Im Alltag von Kindern entsteht Unordnung immer wieder wie von selbst, Chaos scheint der natürliche Zustand eines Kinderzimmers zu sein. Schnell lernen Heranwachsende, dass man Dinge besser findet, wenn man sie an ihren Platz verräumt, gewisse Regeln und Strukturen schafft. Im Verlauf der Schulkarriere kommen Schüler und Schülerinnen in Kontakt mit geordneten Spiel- und Lernumgebungen. Nach und nach werden Strategien zum schnellen Finden von Informationen vermittelt, so zum Beispiel beim Nachschlagen im Wörterbuch. Sobald die Jugendlichen in die Datenflut der digitalen Welt eintauchen, ist es auch hier unumgänglich effiziente Methoden und Tools zur Datensuche- und Ablage zu kennen. Sie lernen zu priorisieren, unterscheiden Wichtiges von Unwichtigem, bilden Kategorien, erkennen die Regeln und das „Programm“ hinter Sortierabläufen.

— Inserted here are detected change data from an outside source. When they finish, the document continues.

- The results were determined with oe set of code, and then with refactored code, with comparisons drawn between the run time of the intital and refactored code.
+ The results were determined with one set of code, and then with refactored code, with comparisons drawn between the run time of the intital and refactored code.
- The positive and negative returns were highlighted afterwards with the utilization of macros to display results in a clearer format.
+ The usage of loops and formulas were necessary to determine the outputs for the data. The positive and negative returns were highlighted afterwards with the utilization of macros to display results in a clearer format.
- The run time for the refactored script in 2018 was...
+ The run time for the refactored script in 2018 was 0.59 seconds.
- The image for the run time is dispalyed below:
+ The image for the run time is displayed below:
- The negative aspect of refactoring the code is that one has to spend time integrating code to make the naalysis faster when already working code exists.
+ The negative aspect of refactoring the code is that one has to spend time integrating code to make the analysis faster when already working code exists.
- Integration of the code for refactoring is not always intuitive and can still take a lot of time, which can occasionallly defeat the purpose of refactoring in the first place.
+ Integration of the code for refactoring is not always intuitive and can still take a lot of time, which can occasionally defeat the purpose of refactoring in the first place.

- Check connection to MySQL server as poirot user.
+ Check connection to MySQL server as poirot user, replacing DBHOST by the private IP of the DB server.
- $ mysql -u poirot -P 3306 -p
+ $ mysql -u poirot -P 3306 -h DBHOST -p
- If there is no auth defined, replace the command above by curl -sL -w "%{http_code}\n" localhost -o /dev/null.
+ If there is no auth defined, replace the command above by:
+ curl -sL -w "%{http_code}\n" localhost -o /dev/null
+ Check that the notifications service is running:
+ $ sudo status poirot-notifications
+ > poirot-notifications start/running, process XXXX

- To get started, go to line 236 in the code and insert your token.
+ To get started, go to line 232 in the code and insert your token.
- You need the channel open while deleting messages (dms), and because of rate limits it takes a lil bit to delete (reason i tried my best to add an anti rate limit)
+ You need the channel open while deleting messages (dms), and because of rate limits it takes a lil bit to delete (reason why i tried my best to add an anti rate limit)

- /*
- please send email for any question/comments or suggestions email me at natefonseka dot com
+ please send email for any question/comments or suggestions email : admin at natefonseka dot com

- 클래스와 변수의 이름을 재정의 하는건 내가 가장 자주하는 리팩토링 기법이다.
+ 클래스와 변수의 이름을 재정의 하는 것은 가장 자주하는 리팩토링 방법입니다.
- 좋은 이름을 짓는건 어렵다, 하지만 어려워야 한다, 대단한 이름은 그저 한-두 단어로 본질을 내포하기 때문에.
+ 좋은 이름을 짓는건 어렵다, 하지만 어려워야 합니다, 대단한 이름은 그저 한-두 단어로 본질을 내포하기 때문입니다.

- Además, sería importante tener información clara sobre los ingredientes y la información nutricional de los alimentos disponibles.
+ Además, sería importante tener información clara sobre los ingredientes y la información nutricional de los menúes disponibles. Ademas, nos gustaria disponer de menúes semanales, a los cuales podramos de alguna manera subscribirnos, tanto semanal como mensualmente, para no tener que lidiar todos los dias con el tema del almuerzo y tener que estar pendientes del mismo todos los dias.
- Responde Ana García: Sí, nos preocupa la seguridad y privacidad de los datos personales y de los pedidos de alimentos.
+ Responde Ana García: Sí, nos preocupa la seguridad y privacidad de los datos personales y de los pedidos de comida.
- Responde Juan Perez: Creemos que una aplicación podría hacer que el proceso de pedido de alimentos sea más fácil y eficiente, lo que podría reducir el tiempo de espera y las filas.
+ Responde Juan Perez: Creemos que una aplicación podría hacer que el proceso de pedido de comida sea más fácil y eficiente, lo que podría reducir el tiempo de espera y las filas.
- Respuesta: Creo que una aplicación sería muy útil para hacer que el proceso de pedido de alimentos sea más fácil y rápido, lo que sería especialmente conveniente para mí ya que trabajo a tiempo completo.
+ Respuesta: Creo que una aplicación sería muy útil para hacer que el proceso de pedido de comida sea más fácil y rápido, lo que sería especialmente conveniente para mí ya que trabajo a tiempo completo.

Während zu Beginn des Zyklus 1 vor allem auf die anwendungsorientierte Ebene und später auch auf die technischen Aspekte ein Schwerpunkt gelegt wird, sollen im Zyklus 3 auch die Auswirkungen auf unsere Gesellschaft betrachtet werden. Denn Sortieralgorithmen nehmen einen nicht unerheblichen Einfluss auf das Leben jedes Einzelnen und bestimmen unsere Entscheidungen immer häufiger als uns lieb ist.